■ **Your goal**: Take the entries that follow and write them out again, word for word.

■ **Task material**:
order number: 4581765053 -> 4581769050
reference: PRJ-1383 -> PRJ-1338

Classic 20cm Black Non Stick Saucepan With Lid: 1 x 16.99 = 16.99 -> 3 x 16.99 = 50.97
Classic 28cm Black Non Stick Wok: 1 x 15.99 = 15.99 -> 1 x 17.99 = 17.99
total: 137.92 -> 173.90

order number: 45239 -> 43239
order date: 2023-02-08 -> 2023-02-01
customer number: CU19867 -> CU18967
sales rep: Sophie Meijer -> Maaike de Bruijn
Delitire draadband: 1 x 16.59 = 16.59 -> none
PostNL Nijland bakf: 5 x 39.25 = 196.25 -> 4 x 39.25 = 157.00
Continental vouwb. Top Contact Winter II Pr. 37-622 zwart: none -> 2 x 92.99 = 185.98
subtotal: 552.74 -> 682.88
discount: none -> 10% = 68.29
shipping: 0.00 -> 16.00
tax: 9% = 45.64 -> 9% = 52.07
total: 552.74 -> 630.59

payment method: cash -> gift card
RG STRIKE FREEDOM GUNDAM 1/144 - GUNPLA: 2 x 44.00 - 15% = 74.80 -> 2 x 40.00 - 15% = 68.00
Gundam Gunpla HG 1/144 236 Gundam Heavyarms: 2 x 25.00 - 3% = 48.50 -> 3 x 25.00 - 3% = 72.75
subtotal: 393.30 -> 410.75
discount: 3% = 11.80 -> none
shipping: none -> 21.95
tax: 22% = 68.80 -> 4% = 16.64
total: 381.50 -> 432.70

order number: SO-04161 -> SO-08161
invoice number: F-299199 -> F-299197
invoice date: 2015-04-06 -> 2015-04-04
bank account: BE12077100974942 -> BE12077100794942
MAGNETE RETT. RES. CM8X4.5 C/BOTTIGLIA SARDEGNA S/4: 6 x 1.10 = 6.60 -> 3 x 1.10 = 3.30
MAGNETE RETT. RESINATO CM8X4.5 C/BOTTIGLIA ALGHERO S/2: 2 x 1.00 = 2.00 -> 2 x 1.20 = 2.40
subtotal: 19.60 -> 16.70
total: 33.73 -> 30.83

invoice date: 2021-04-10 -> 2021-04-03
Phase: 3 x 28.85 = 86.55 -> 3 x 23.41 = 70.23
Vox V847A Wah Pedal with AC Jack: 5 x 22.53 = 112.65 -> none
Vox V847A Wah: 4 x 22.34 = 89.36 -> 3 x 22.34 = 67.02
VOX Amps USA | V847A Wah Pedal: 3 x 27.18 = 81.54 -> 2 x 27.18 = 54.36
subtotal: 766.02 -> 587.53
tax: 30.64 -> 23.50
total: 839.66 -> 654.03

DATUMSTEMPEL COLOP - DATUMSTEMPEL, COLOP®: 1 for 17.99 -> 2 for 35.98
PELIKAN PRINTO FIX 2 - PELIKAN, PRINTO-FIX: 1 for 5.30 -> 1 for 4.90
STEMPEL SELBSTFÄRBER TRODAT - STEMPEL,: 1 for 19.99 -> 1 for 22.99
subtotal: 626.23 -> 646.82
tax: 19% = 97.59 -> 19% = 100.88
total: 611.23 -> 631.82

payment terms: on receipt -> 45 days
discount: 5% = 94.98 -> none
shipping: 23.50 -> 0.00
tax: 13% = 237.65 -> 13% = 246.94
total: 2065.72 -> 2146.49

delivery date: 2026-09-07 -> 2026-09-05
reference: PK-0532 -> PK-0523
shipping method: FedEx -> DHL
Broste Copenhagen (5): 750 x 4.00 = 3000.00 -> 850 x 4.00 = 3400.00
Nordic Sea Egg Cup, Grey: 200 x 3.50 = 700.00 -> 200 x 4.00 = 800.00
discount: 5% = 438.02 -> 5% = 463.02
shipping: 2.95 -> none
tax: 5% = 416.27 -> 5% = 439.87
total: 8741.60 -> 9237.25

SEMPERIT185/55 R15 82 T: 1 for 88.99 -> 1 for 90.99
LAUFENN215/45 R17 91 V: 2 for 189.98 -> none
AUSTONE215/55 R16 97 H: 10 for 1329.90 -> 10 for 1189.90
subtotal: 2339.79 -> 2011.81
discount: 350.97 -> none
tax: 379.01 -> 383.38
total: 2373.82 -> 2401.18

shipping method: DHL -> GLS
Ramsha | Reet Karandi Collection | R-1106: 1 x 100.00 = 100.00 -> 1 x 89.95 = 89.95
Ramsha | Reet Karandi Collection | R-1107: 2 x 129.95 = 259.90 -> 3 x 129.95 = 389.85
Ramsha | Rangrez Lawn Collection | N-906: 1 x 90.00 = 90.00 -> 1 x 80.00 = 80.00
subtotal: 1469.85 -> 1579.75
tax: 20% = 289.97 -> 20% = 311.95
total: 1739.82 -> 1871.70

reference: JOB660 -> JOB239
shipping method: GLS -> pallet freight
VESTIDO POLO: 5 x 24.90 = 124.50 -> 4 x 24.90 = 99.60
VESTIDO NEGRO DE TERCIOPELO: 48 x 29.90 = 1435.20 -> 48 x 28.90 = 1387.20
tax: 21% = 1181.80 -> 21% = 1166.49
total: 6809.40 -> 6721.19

■ **Task result**:
order number: 4581765053 -> 4581769050
reference: PRJ-1383 -> PRJ-1338

Classic 20cm Black Non Stick Saucepan With Lid: 1 x 16.99 = 16.99 -> 3 x 16.99 = 50.97
Classic 28cm Black Non Stick Wok: 1 x 15.99 = 15.99 -> 1 x 17.99 = 17.99
total: 137.92 -> 173.90

order number: 45239 -> 43239
order date: 2023-02-08 -> 2023-02-01
customer number: CU19867 -> CU18967
sales rep: Sophie Meijer -> Maaike de Bruijn
Delitire draadband: 1 x 16.59 = 16.59 -> none
PostNL Nijland bakf: 5 x 39.25 = 196.25 -> 4 x 39.25 = 157.00
Continental vouwb. Top Contact Winter II Pr. 37-622 zwart: none -> 2 x 92.99 = 185.98
subtotal: 552.74 -> 682.88
discount: none -> 10% = 68.29
shipping: 0.00 -> 16.00
tax: 9% = 45.64 -> 9% = 52.07
total: 552.74 -> 630.59

payment method: cash -> gift card
RG STRIKE FREEDOM GUNDAM 1/144 - GUNPLA: 2 x 44.00 - 15% = 74.80 -> 2 x 40.00 - 15% = 68.00
Gundam Gunpla HG 1/144 236 Gundam Heavyarms: 2 x 25.00 - 3% = 48.50 -> 3 x 25.00 - 3% = 72.75
subtotal: 393.30 -> 410.75
discount: 3% = 11.80 -> none
shipping: none -> 21.95
tax: 22% = 68.80 -> 4% = 16.64
total: 381.50 -> 432.70

order number: SO-04161 -> SO-08161
invoice number: F-299199 -> F-299197
invoice date: 2015-04-06 -> 2015-04-04
bank account: BE12077100974942 -> BE12077100794942
MAGNETE RETT. RES. CM8X4.5 C/BOTTIGLIA SARDEGNA S/4: 6 x 1.10 = 6.60 -> 3 x 1.10 = 3.30
MAGNETE RETT. RESINATO CM8X4.5 C/BOTTIGLIA ALGHERO S/2: 2 x 1.00 = 2.00 -> 2 x 1.20 = 2.40
subtotal: 19.60 -> 16.70
total: 33.73 -> 30.83

invoice date: 2021-04-10 -> 2021-04-03
Phase: 3 x 28.85 = 86.55 -> 3 x 23.41 = 70.23
Vox V847A Wah Pedal with AC Jack: 5 x 22.53 = 112.65 -> none
Vox V847A Wah: 4 x 22.34 = 89.36 -> 3 x 22.34 = 67.02
VOX Amps USA | V847A Wah Pedal: 3 x 27.18 = 81.54 -> 2 x 27.18 = 54.36
subtotal: 766.02 -> 587.53
tax: 30.64 -> 23.50
total: 839.66 -> 654.03

DATUMSTEMPEL COLOP - DATUMSTEMPEL, COLOP®: 1 for 17.99 -> 2 for 35.98
PELIKAN PRINTO FIX 2 - PELIKAN, PRINTO-FIX: 1 for 5.30 -> 1 for 4.90
STEMPEL SELBSTFÄRBER TRODAT - STEMPEL,: 1 for 19.99 -> 1 for 22.99
subtotal: 626.23 -> 646.82
tax: 19% = 97.59 -> 19% = 100.88
total: 611.23 -> 631.82

payment terms: on receipt -> 45 days
discount: 5% = 94.98 -> none
shipping: 23.50 -> 0.00
tax: 13% = 237.65 -> 13% = 246.94
total: 2065.72 -> 2146.49

delivery date: 2026-09-07 -> 2026-09-05
reference: PK-0532 -> PK-0523
shipping method: FedEx -> DHL
Broste Copenhagen (5): 750 x 4.00 = 3000.00 -> 850 x 4.00 = 3400.00
Nordic Sea Egg Cup, Grey: 200 x 3.50 = 700.00 -> 200 x 4.00 = 800.00
discount: 5% = 438.02 -> 5% = 463.02
shipping: 2.95 -> none
tax: 5% = 416.27 -> 5% = 439.87
total: 8741.60 -> 9237.25

SEMPERIT185/55 R15 82 T: 1 for 88.99 -> 1 for 90.99
LAUFENN215/45 R17 91 V: 2 for 189.98 -> none
AUSTONE215/55 R16 97 H: 10 for 1329.90 -> 10 for 1189.90
subtotal: 2339.79 -> 2011.81
discount: 350.97 -> none
tax: 379.01 -> 383.38
total: 2373.82 -> 2401.18

shipping method: DHL -> GLS
Ramsha | Reet Karandi Collection | R-1106: 1 x 100.00 = 100.00 -> 1 x 89.95 = 89.95
Ramsha | Reet Karandi Collection | R-1107: 2 x 129.95 = 259.90 -> 3 x 129.95 = 389.85
Ramsha | Rangrez Lawn Collection | N-906: 1 x 90.00 = 90.00 -> 1 x 80.00 = 80.00
subtotal: 1469.85 -> 1579.75
tax: 20% = 289.97 -> 20% = 311.95
total: 1739.82 -> 1871.70

reference: JOB660 -> JOB239
shipping method: GLS -> pallet freight
VESTIDO POLO: 5 x 24.90 = 124.50 -> 4 x 24.90 = 99.60
VESTIDO NEGRO DE TERCIOPELO: 48 x 29.90 = 1435.20 -> 48 x 28.90 = 1387.20
tax: 21% = 1181.80 -> 21% = 1166.49
total: 6809.40 -> 6721.19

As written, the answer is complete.